§ Problem statement:
From the entries below, tally how many lines contain "example" and report only that figure.

§ Dataset extract:
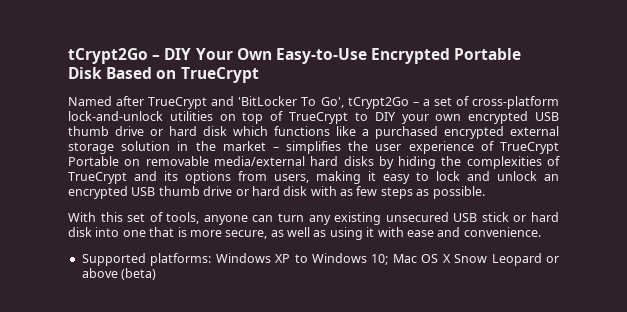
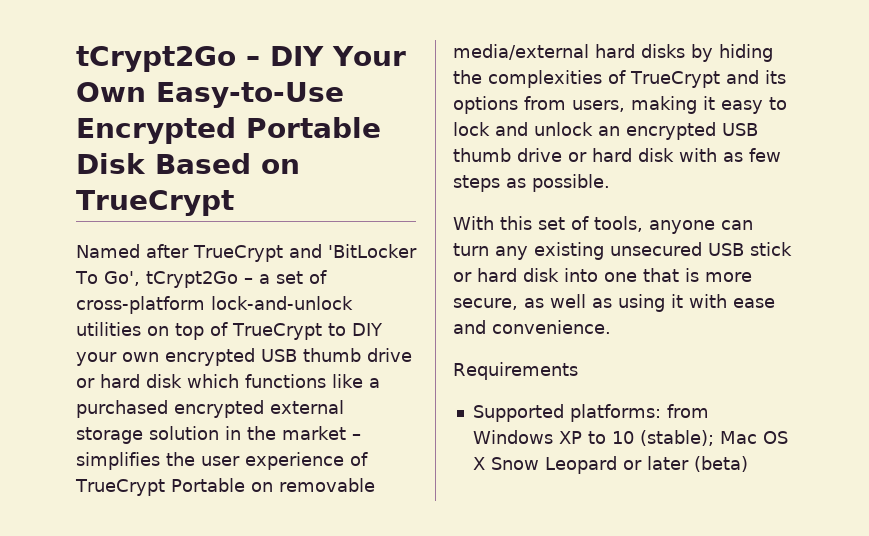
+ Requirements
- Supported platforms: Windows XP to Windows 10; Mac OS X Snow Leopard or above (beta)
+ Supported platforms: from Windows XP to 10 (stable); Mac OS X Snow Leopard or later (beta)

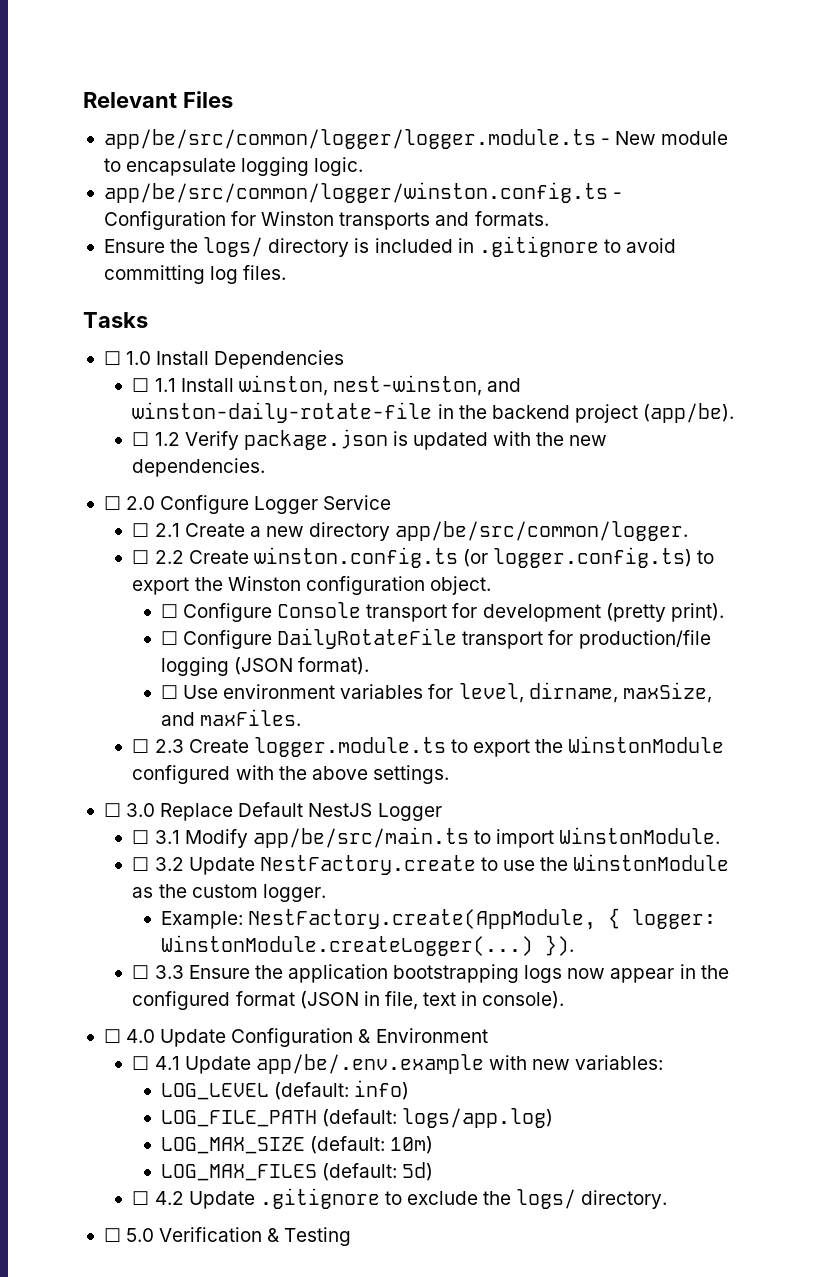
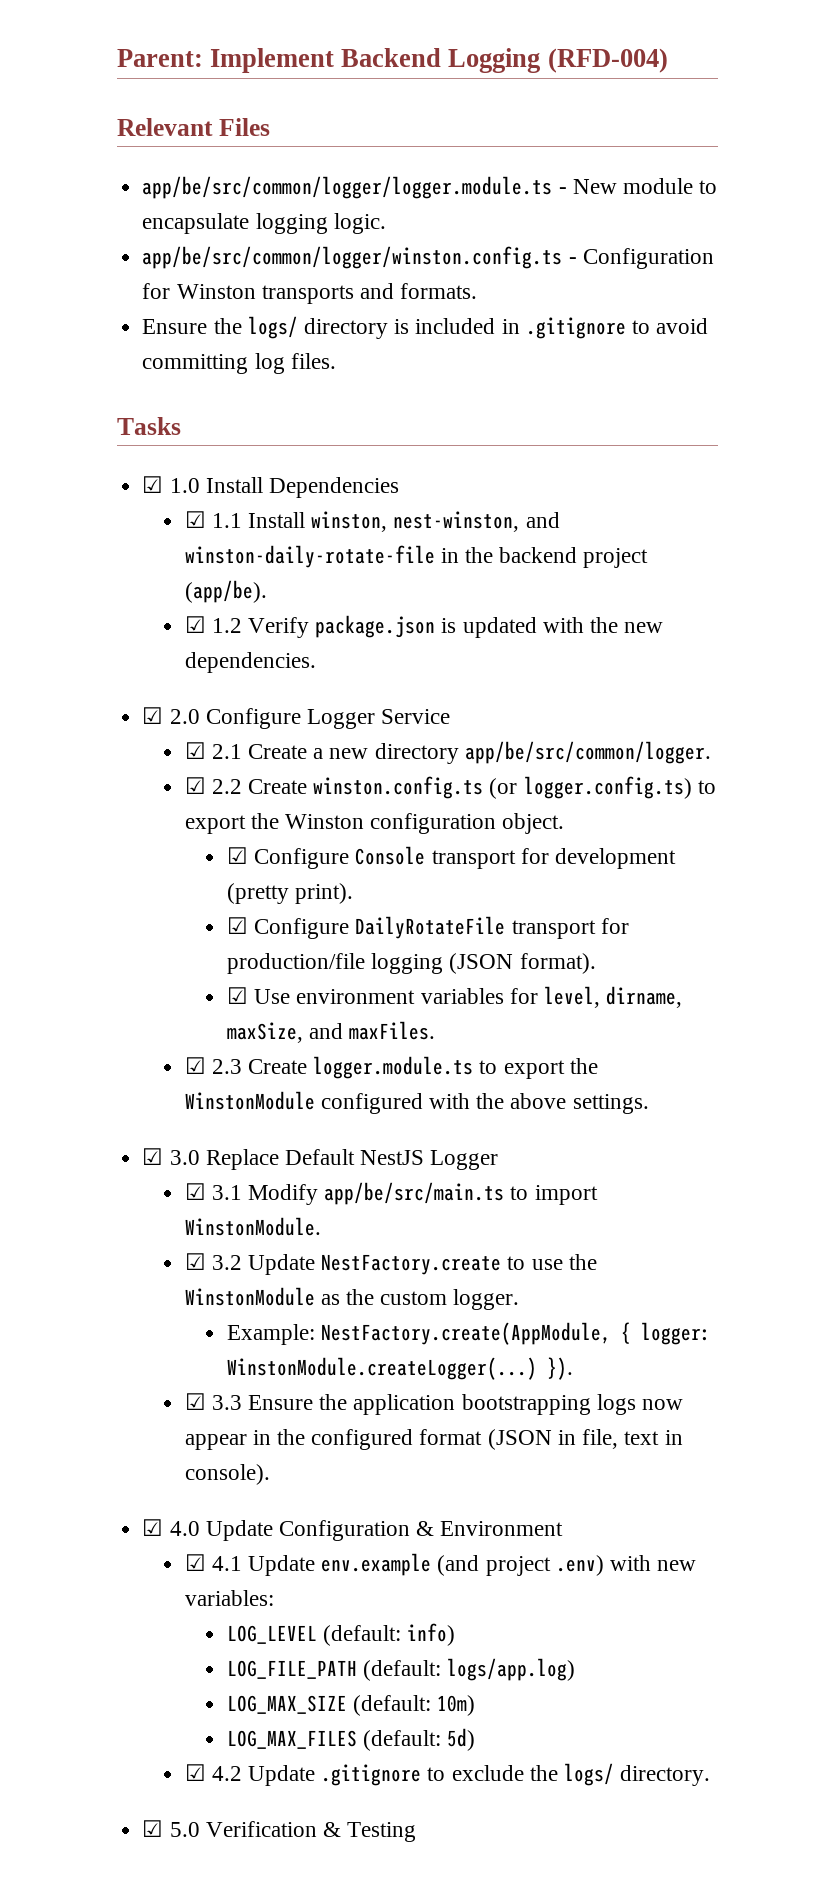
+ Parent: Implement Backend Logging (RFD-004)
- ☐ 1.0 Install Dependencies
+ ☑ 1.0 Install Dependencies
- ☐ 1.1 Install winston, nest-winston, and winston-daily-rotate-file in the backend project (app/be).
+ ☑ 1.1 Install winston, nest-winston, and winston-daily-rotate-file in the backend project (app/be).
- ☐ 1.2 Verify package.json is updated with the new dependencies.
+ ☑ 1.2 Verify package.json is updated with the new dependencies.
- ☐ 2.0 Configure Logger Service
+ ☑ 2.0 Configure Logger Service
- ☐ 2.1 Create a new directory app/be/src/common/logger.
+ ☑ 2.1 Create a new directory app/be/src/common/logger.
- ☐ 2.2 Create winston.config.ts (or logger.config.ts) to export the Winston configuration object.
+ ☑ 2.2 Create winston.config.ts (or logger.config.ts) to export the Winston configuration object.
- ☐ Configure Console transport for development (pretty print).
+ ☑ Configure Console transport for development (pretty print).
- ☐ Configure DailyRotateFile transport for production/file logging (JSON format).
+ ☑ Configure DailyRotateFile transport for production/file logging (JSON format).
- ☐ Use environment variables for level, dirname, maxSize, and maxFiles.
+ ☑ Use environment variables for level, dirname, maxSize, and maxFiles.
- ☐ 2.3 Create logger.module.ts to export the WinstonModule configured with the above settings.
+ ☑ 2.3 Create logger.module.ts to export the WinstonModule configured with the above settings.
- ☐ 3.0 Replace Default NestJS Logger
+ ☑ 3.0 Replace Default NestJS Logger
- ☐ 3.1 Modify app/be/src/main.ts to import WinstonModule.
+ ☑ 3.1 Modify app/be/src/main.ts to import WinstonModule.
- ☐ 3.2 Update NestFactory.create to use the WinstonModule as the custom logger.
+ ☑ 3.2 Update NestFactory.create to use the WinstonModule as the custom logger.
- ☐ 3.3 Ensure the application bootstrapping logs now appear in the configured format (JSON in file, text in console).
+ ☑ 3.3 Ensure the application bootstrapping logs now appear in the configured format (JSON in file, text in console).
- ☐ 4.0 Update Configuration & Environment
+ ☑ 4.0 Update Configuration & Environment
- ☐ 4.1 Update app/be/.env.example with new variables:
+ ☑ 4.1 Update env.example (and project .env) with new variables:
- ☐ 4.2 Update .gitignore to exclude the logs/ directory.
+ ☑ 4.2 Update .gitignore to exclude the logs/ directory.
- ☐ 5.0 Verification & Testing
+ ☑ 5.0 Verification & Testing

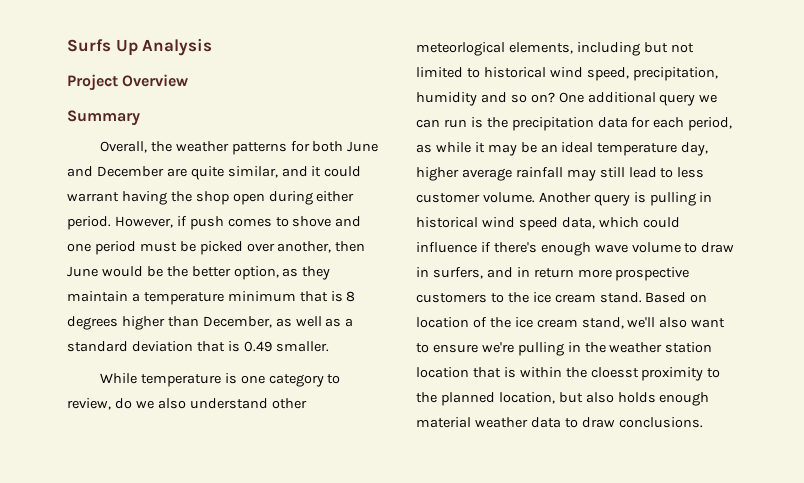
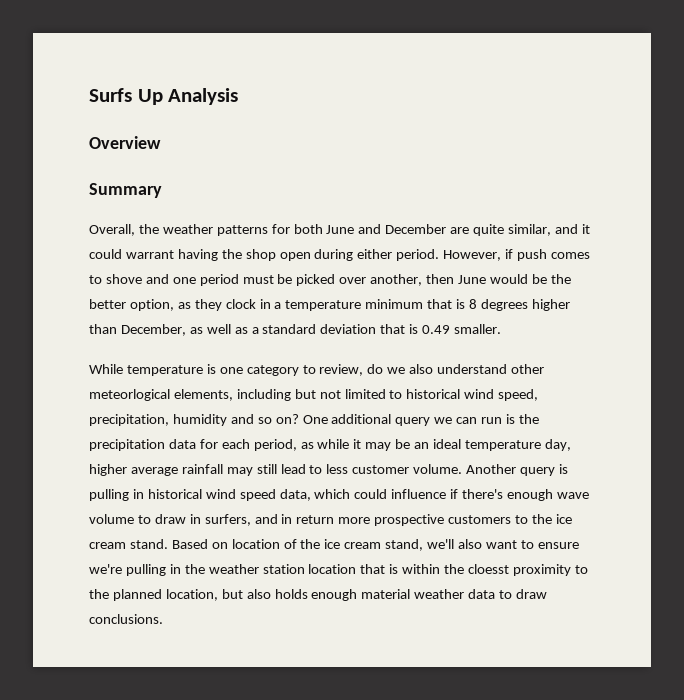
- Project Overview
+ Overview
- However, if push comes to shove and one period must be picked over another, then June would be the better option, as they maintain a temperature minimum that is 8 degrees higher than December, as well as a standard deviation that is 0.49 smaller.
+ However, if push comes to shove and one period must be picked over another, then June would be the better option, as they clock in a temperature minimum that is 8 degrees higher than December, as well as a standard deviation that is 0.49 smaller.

§ Response to this exercise:
2